More importantly, new media art is allowing artists to express themselves remotely and influence a larger audience through technology.
Iraqi-born American artist Wafaa Bilal, who is known internationally for his online performance-based and interactive works on international politics, says: “The artist no longer needs to be confined to a specific place in order to express him or herself. The audience too needn’t be in a physical place to experience these works of art. New media allows people to create and become their own distribution channels. New media is really helping to drive social change throughout the world. People’s ability to access democracy is emphasized with mobile gadgets. I think advances in technology and mobile devices lend themselves to that trend. If we think about it, the medium becomes the message itself. It enables people to have a greater sense of connectivity.I ’d call this the thumbnail generation effect.”
Some of Bilal’s most prolific work includes art created using a camera, surgically implanted on the back of his head, to spontaneously transmit images to the web, 24 hours a day, as a statement on surveillance. In 2010, in his work titled “…and counting”, he used his own tattooed body as a medium, by depicting a map of Iraq with dots that represented Iraqi and US casualties in invisible ink, seen only under a unique black light.

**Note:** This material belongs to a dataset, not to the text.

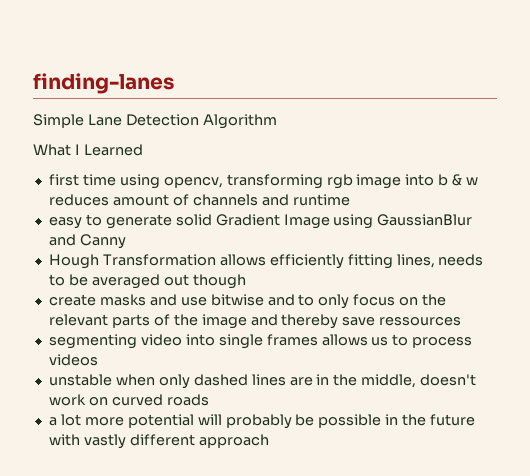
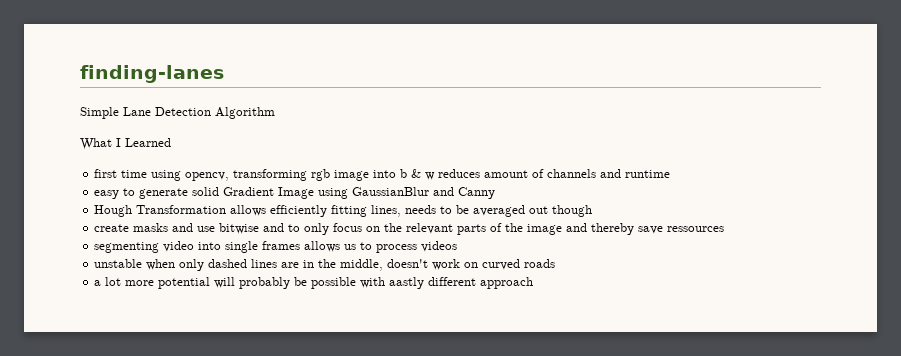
[385,414,476,426] [48,434,126,449] in the future with vastly -> [360,277,425,289] with aastly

But while new media art has appeal for artists and collectors, it has also faced challenges. According to Bilal, “One of the challenges for new media art is the limitations imposed on the freedom of the platform itself by limiting the access to a site or amount of activity that an individual can create online. This is a politically driven idea of censorship. For instance, you do not censor a person from broadcasting or downloading things but you do censor the amount of downloading. This is driven by larger entities beyond the public control or interest. If the platform is not censored there’s a greater opportunity for people to engage others and create work that’s not limited to a physical existing institution.”
Namy adds: “The current scope of new media art is reflective of a wider trend of culture production in the region, with artists working as best as they can in the absence of proper infrastructure. Institutional support – governmental, academic, museum and gallery spaces – for sound/art is dismally limited, and sound/art is not easily ‘monetised’ like sculpture or painting, so most of the sound artistsI know are self-taught and rely on peer support, having to travel outside the region for education and exhibition opportunities.”
However, the adversity faced by new media artists is paving the way for a powerful voice.
Namy says: “I’m not trying to reinforce the cliche of the struggling artist, but the lack of support forces us to be more innovative.”